Problem description
An exact reproduction of the records is required, with all pictures omitted.

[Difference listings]
========

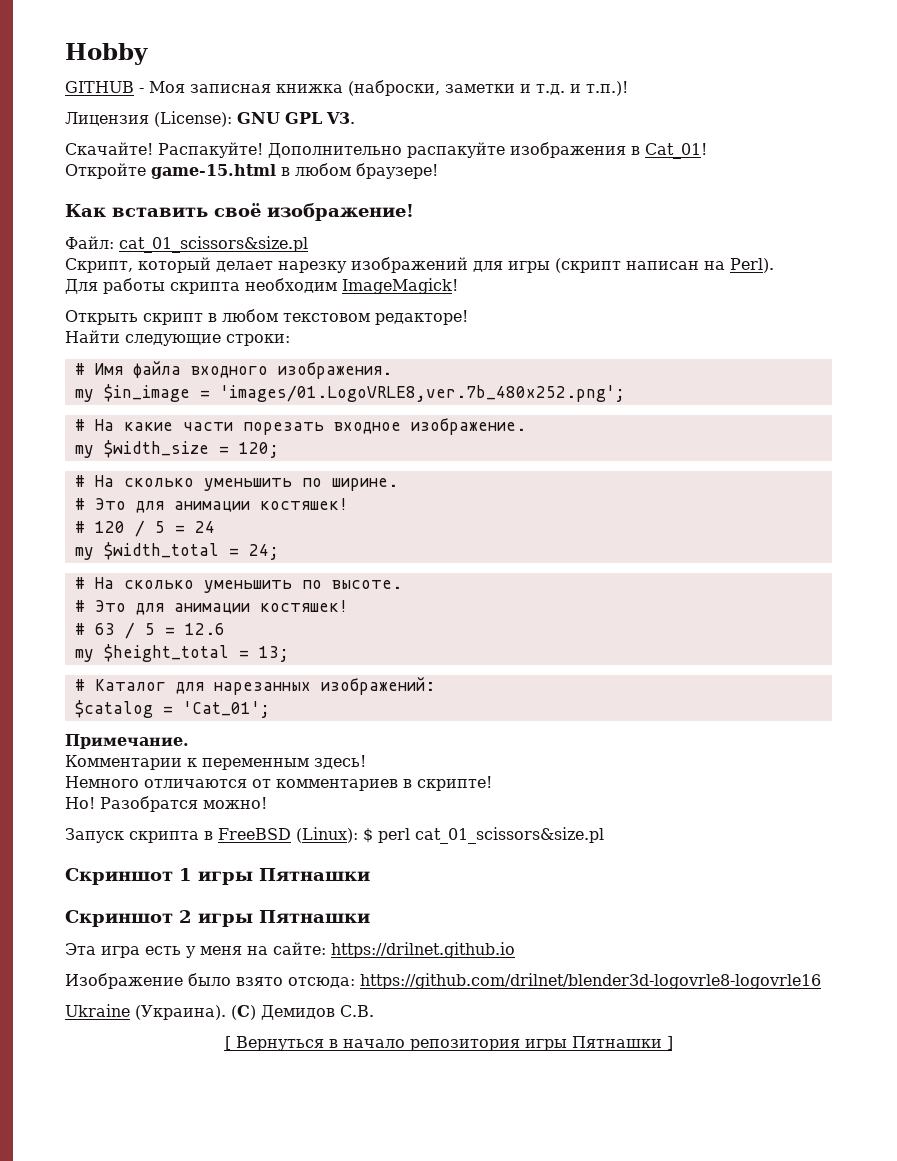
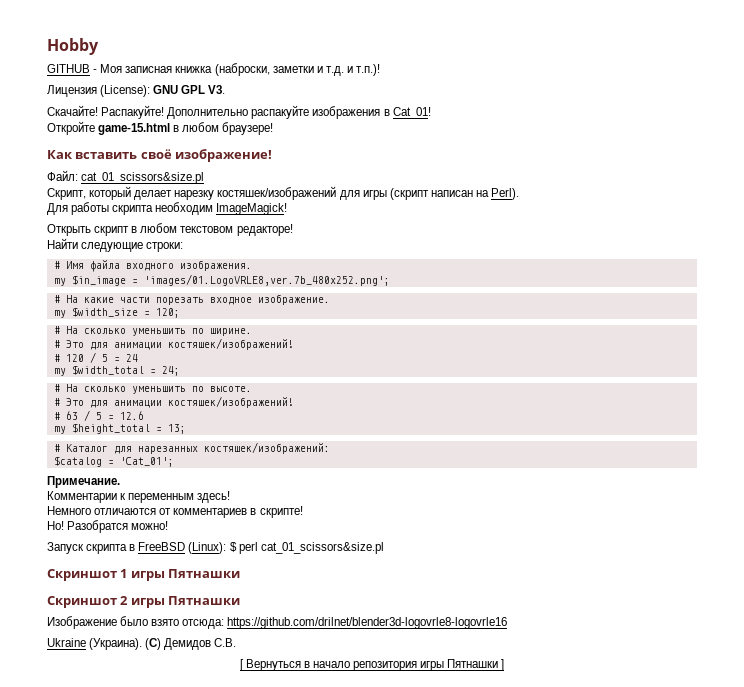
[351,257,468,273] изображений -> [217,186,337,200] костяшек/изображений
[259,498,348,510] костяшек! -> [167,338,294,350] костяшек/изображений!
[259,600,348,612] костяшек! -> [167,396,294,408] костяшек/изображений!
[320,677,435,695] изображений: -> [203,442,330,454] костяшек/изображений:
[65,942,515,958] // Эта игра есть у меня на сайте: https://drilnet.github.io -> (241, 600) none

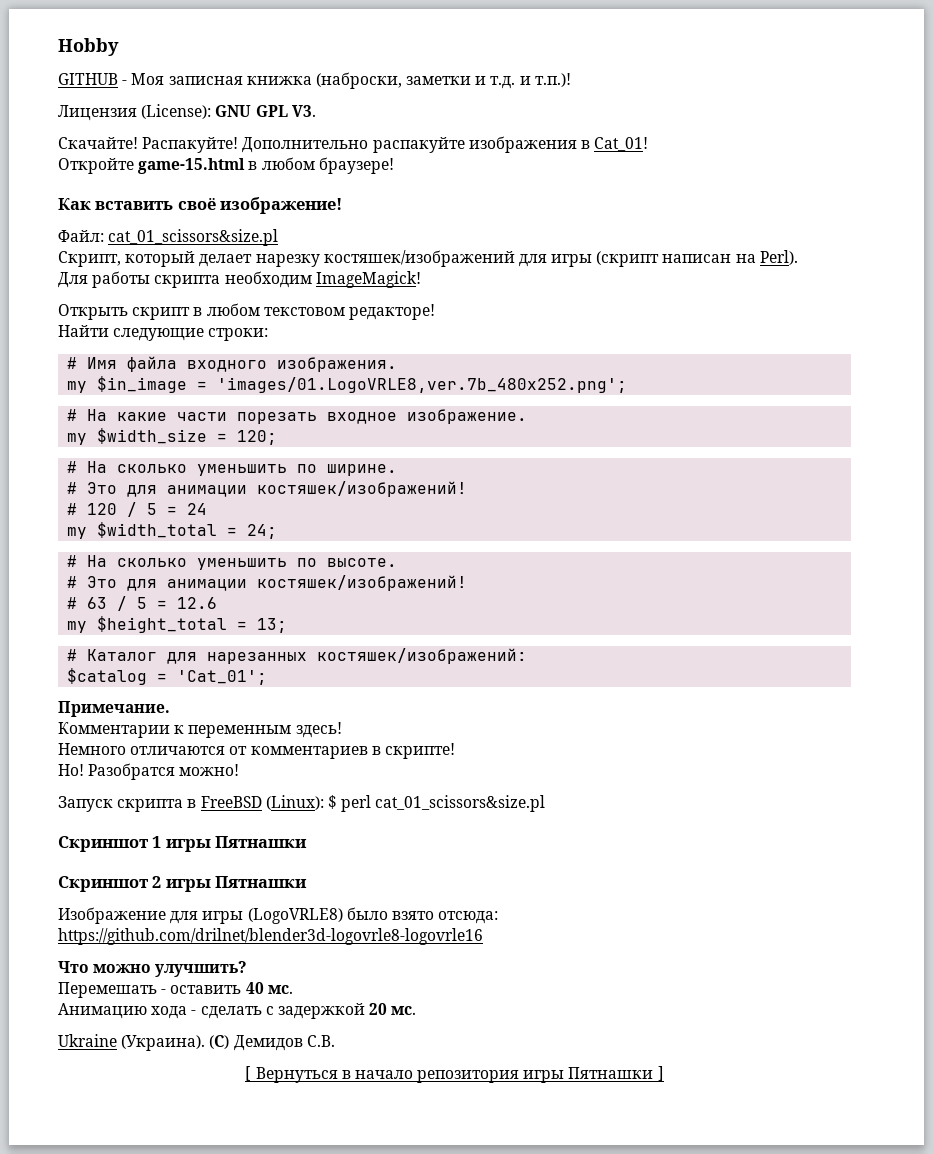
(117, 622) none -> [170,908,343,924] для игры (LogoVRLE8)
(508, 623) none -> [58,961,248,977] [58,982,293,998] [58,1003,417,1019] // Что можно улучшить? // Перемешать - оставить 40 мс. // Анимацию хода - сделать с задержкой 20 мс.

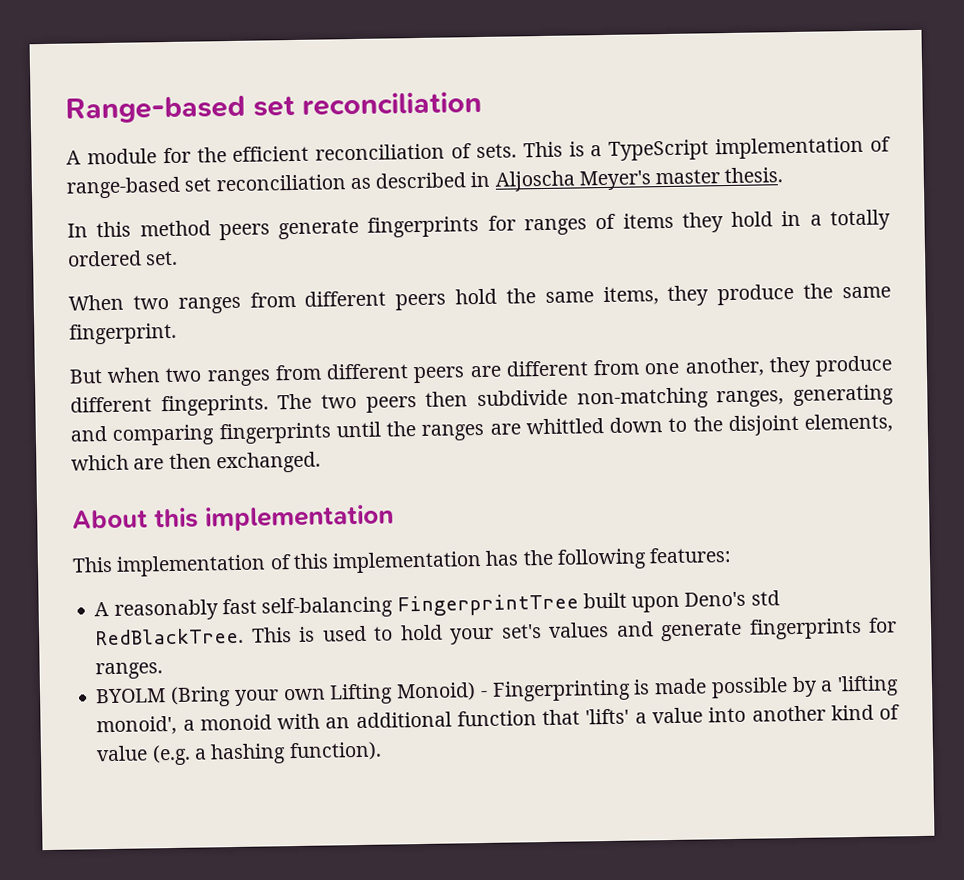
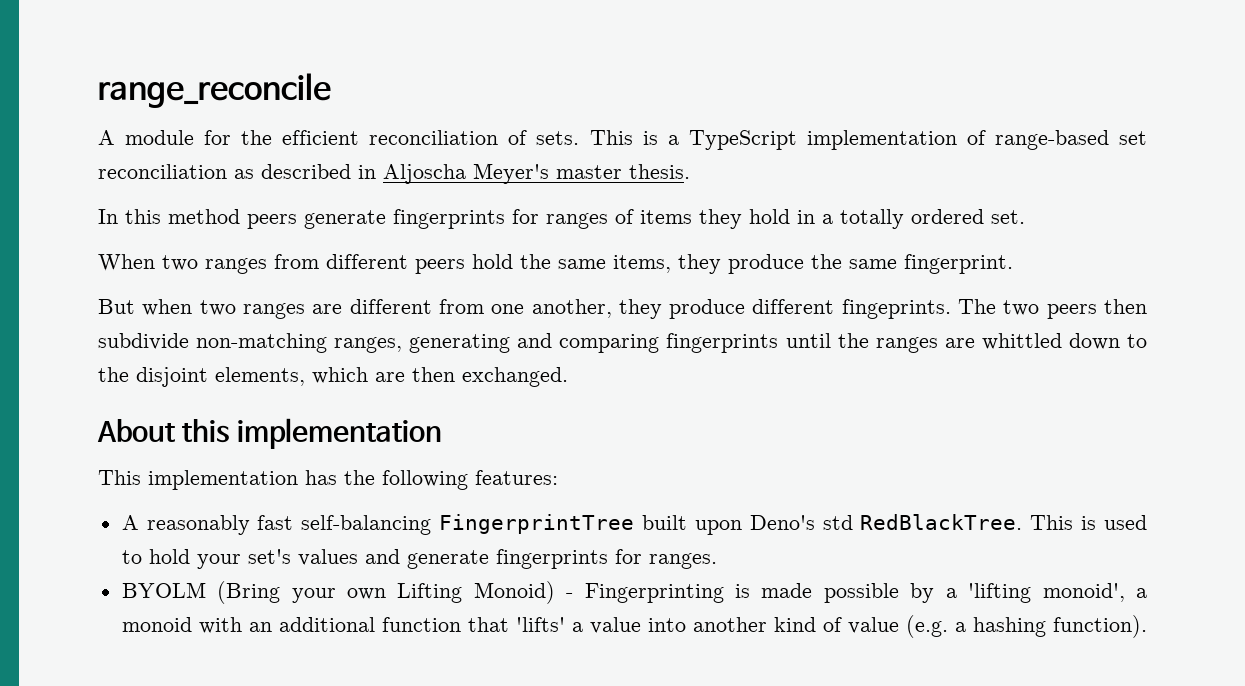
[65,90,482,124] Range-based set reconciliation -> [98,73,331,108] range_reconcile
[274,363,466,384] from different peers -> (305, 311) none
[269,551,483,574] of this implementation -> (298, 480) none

========

Problem solution
[351,257,468,273] изображений -> [217,186,337,200] костяшек/изображений
[259,498,348,510] костяшек! -> [167,338,294,350] костяшек/изображений!
[259,600,348,612] костяшек! -> [167,396,294,408] костяшек/изображений!
[320,677,435,695] изображений: -> [203,442,330,454] костяшек/изображений:
[65,942,515,958] // Эта игра есть у меня на сайте: https://drilnet.github.io -> (241, 600) none

(117, 622) none -> [170,908,343,924] для игры (LogoVRLE8)
(508, 623) none -> [58,961,248,977] [58,982,293,998] [58,1003,417,1019] // Что можно улучшить? // Перемешать - оставить 40 мс. // Анимацию хода - сделать с задержкой 20 мс.

[65,90,482,124] Range-based set reconciliation -> [98,73,331,108] range_reconcile
[274,363,466,384] from different peers -> (305, 311) none
[269,551,483,574] of this implementation -> (298, 480) none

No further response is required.